What the task asks
Each line of the data below must be reproduced without any change.

Records shown
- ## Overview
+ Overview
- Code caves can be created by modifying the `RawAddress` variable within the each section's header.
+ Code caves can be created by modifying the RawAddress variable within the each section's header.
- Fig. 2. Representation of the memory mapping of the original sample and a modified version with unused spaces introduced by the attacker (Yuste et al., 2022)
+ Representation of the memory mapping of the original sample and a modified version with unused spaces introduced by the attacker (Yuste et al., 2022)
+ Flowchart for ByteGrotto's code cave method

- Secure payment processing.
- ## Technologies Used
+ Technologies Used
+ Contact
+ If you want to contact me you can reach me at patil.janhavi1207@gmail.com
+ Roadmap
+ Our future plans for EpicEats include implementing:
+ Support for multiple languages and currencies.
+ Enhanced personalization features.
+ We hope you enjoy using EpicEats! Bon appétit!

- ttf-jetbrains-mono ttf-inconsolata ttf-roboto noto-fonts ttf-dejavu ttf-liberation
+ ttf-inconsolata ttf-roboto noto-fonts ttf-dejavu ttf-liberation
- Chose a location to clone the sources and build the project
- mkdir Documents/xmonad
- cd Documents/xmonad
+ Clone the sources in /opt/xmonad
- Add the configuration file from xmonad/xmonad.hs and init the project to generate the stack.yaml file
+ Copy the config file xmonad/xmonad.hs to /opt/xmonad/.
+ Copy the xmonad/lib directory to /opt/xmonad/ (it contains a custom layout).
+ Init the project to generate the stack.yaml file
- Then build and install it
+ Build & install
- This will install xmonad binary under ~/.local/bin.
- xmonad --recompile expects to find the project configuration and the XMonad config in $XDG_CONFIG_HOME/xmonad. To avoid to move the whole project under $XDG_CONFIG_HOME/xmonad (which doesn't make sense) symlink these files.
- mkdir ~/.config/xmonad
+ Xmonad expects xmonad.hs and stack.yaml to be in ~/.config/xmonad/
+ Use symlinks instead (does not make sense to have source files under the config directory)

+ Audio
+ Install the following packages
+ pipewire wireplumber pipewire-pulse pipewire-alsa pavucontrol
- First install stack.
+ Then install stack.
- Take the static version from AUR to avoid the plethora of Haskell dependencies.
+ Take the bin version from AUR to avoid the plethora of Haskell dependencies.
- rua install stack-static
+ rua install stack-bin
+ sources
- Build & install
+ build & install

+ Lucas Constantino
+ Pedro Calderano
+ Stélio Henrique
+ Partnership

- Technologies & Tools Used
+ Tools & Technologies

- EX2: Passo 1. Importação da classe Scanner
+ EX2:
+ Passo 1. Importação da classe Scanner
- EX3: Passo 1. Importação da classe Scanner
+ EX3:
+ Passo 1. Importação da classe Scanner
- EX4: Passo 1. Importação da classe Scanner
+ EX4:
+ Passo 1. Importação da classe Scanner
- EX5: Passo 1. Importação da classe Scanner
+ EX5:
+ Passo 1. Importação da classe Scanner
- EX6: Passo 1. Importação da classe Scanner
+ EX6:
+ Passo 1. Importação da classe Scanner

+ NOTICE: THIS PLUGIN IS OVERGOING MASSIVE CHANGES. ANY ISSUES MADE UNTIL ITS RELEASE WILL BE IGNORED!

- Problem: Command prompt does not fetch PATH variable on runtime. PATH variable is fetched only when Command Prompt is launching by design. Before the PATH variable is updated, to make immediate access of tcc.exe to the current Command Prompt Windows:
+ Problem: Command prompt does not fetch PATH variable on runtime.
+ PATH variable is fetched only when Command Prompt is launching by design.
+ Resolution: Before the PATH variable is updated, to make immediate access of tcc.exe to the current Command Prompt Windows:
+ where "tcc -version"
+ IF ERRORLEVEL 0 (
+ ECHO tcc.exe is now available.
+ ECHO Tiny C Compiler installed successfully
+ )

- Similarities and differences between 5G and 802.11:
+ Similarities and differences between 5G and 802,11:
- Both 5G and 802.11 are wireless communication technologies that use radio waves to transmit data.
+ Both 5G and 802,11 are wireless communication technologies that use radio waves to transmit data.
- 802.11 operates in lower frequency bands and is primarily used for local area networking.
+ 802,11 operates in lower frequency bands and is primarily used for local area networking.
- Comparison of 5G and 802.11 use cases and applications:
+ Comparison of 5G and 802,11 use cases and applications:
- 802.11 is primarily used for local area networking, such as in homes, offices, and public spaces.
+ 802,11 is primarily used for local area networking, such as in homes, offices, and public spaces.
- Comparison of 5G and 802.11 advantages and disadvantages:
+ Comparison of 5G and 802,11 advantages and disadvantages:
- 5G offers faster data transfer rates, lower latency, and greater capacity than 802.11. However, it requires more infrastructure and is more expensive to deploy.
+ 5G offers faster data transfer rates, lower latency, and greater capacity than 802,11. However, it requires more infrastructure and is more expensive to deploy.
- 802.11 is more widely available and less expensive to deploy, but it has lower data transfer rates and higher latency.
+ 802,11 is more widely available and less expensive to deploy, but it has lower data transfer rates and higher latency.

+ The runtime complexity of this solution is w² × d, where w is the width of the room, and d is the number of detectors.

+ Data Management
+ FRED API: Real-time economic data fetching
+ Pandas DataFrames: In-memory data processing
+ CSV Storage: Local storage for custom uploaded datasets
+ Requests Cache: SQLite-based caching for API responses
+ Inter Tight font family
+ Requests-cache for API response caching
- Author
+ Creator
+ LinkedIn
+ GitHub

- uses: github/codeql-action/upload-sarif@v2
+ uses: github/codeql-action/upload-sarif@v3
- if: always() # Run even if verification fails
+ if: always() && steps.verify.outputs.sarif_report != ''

Response box
- ## Overview
+ Overview
- Code caves can be created by modifying the `RawAddress` variable within the each section's header.
+ Code caves can be created by modifying the RawAddress variable within the each section's header.
- Fig. 2. Representation of the memory mapping of the original sample and a modified version with unused spaces introduced by the attacker (Yuste et al., 2022)
+ Representation of the memory mapping of the original sample and a modified version with unused spaces introduced by the attacker (Yuste et al., 2022)
+ Flowchart for ByteGrotto's code cave method

- Secure payment processing.
- ## Technologies Used
+ Technologies Used
+ Contact
+ If you want to contact me you can reach me at patil.janhavi1207@gmail.com
+ Roadmap
+ Our future plans for EpicEats include implementing:
+ Support for multiple languages and currencies.
+ Enhanced personalization features.
+ We hope you enjoy using EpicEats! Bon appétit!

- ttf-jetbrains-mono ttf-inconsolata ttf-roboto noto-fonts ttf-dejavu ttf-liberation
+ ttf-inconsolata ttf-roboto noto-fonts ttf-dejavu ttf-liberation
- Chose a location to clone the sources and build the project
- mkdir Documents/xmonad
- cd Documents/xmonad
+ Clone the sources in /opt/xmonad
- Add the configuration file from xmonad/xmonad.hs and init the project to generate the stack.yaml file
+ Copy the config file xmonad/xmonad.hs to /opt/xmonad/.
+ Copy the xmonad/lib directory to /opt/xmonad/ (it contains a custom layout).
+ Init the project to generate the stack.yaml file
- Then build and install it
+ Build & install
- This will install xmonad binary under ~/.local/bin.
- xmonad --recompile expects to find the project configuration and the XMonad config in $XDG_CONFIG_HOME/xmonad. To avoid to move the whole project under $XDG_CONFIG_HOME/xmonad (which doesn't make sense) symlink these files.
- mkdir ~/.config/xmonad
+ Xmonad expects xmonad.hs and stack.yaml to be in ~/.config/xmonad/
+ Use symlinks instead (does not make sense to have source files under the config directory)

+ Audio
+ Install the following packages
+ pipewire wireplumber pipewire-pulse pipewire-alsa pavucontrol
- First install stack.
+ Then install stack.
- Take the static version from AUR to avoid the plethora of Haskell dependencies.
+ Take the bin version from AUR to avoid the plethora of Haskell dependencies.
- rua install stack-static
+ rua install stack-bin
+ sources
- Build & install
+ build & install

+ Lucas Constantino
+ Pedro Calderano
+ Stélio Henrique
+ Partnership

- Technologies & Tools Used
+ Tools & Technologies

- EX2: Passo 1. Importação da classe Scanner
+ EX2:
+ Passo 1. Importação da classe Scanner
- EX3: Passo 1. Importação da classe Scanner
+ EX3:
+ Passo 1. Importação da classe Scanner
- EX4: Passo 1. Importação da classe Scanner
+ EX4:
+ Passo 1. Importação da classe Scanner
- EX5: Passo 1. Importação da classe Scanner
+ EX5:
+ Passo 1. Importação da classe Scanner
- EX6: Passo 1. Importação da classe Scanner
+ EX6:
+ Passo 1. Importação da classe Scanner

+ NOTICE: THIS PLUGIN IS OVERGOING MASSIVE CHANGES. ANY ISSUES MADE UNTIL ITS RELEASE WILL BE IGNORED!

- Problem: Command prompt does not fetch PATH variable on runtime. PATH variable is fetched only when Command Prompt is launching by design. Before the PATH variable is updated, to make immediate access of tcc.exe to the current Command Prompt Windows:
+ Problem: Command prompt does not fetch PATH variable on runtime.
+ PATH variable is fetched only when Command Prompt is launching by design.
+ Resolution: Before the PATH variable is updated, to make immediate access of tcc.exe to the current Command Prompt Windows:
+ where "tcc -version"
+ IF ERRORLEVEL 0 (
+ ECHO tcc.exe is now available.
+ ECHO Tiny C Compiler installed successfully
+ )

- Similarities and differences between 5G and 802.11:
+ Similarities and differences between 5G and 802,11:
- Both 5G and 802.11 are wireless communication technologies that use radio waves to transmit data.
+ Both 5G and 802,11 are wireless communication technologies that use radio waves to transmit data.
- 802.11 operates in lower frequency bands and is primarily used for local area networking.
+ 802,11 operates in lower frequency bands and is primarily used for local area networking.
- Comparison of 5G and 802.11 use cases and applications:
+ Comparison of 5G and 802,11 use cases and applications:
- 802.11 is primarily used for local area networking, such as in homes, offices, and public spaces.
+ 802,11 is primarily used for local area networking, such as in homes, offices, and public spaces.
- Comparison of 5G and 802.11 advantages and disadvantages:
+ Comparison of 5G and 802,11 advantages and disadvantages:
- 5G offers faster data transfer rates, lower latency, and greater capacity than 802.11. However, it requires more infrastructure and is more expensive to deploy.
+ 5G offers faster data transfer rates, lower latency, and greater capacity than 802,11. However, it requires more infrastructure and is more expensive to deploy.
- 802.11 is more widely available and less expensive to deploy, but it has lower data transfer rates and higher latency.
+ 802,11 is more widely available and less expensive to deploy, but it has lower data transfer rates and higher latency.

+ The runtime complexity of this solution is w² × d, where w is the width of the room, and d is the number of detectors.

+ Data Management
+ FRED API: Real-time economic data fetching
+ Pandas DataFrames: In-memory data processing
+ CSV Storage: Local storage for custom uploaded datasets
+ Requests Cache: SQLite-based caching for API responses
+ Inter Tight font family
+ Requests-cache for API response caching
- Author
+ Creator
+ LinkedIn
+ GitHub

- uses: github/codeql-action/upload-sarif@v2
+ uses: github/codeql-action/upload-sarif@v3
- if: always() # Run even if verification fails
+ if: always() && steps.verify.outputs.sarif_report != ''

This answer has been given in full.